I was reading this months issue of Dr. Dobbs Journal, and I ran into the column "Illusions of Safety" by Pete Becker.  Pete writes about enhancements to the C language, and I usually really enjoy his columns.

This month was an exception.  Pete basically spent the entire column explaining why you don't have to worry about the "unsafe" C runtime library functions like gets() and strcpy() as long as you design your application correctly.

I'm just fine until he gets to the 2nd page of the article, "Prevention by Brute Force".  First off, he presents a "safe" version of strcpy called safe_strcpy which isn't actually a safe version of strcpy.  It's actually a replacement for strncpy, and preserves one of the critical bugs in strncpy - strncpy isn't guaranteed to null terminate the output string, and neither is his "safe" replacement.  He also describes testing for success on the strcpy as "tedious".  Yeah, I guess that ensuring that you handle the failure of API's is "tedious".  I'd also describe it as "correct".

But it's when we get to the 3rd page "Prevention by Design" that Pete totally loses me.

You see, on Page 3, Pete decides that it's OK to use strcpy.  You just need to make sure that you put an assert() to make sure it doesn't overflow.  And you need to make sure that the inputs to your functions are checked upon entry to the system.

But that's just plain wrong.  First off, the assert() won't be there in non debug code - assert()'s disappear in production code.  So your production code won't have the protection of the assert.  And it completely ignores the REAL cause of the problem - what happens when the vulnerable function is called from an unchecked code path.  If (when) that happens, you've got a security hole.  And the bad guys ARE going to find it.  Michael Howard gives LOTS of examples where developers added checks to a vulnerable code path at the entry point of a function without realizing that there was another code path to the vulnerable function.  You also don't know what will happen four or five years in the future - it may be that a future maintainer of your code won't realize that your low level routine has such a constraint and calls it improperly. 

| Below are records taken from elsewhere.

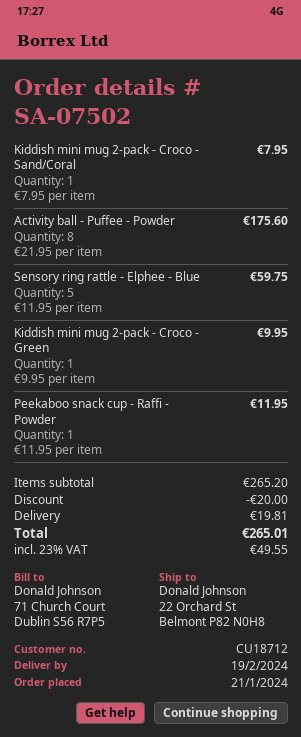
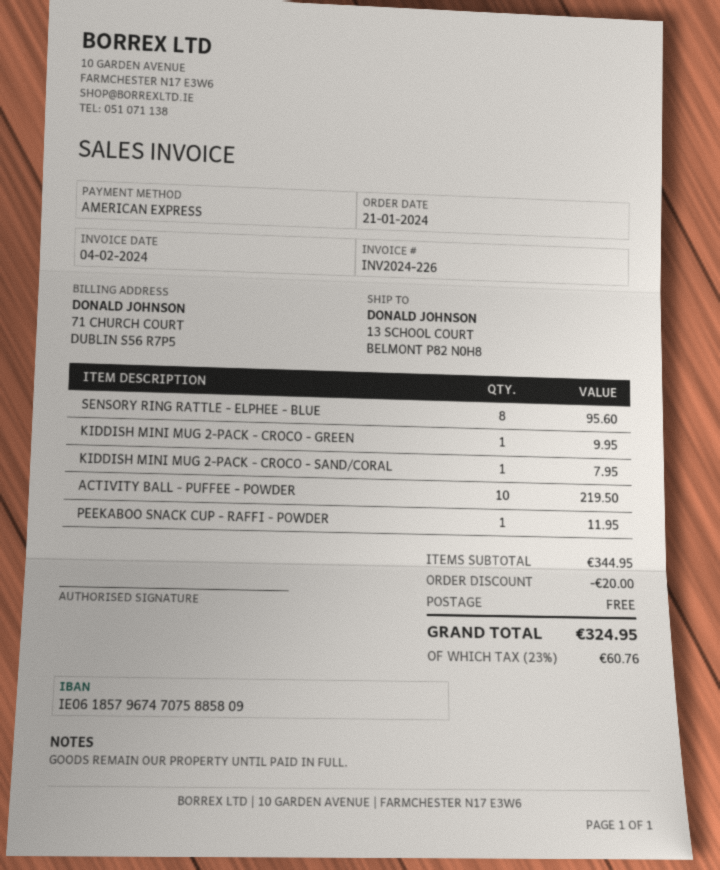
ship to: 22 Orchard St, Belmont P82 N0H8 -> 13 SCHOOL COURT, BELMONT P82 N0H8
Activity ball - Puffee - Powder: 8 for 175.60 -> 10 for 219.50
Sensory ring rattle - Elphee - Blue: 5 for 59.75 -> 8 for 95.60
subtotal: 265.20 -> 344.95
shipping: 19.81 -> 0.00
tax: 23% = 49.55 -> 23% = 60.76
total: 265.01 -> 324.95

It's far better to replace the strcpy() call with a strcpy_s() call and make the caller pass in the size of the target buffer.  That way you don't rely on others to protect your vulnerability.  There is at least one known vulnerability that was caused by someone taking Pete's advice.  A development organization had a vulnerability reported to them, and they fixed it by adding a check up-front to cut off the vulnerability.  Since they'd removed the vulnerability, they released a patch containing the fix.  Unfortunately, they didn't realize that there was another path to the vulnerable function in their code, and they had to re-release the patch.  This time they did what they should have done in the first place and not only did they add the up-front test, they also removed the vulnerable call to strcpy - that way they'll never be caught by that vulnerable call again.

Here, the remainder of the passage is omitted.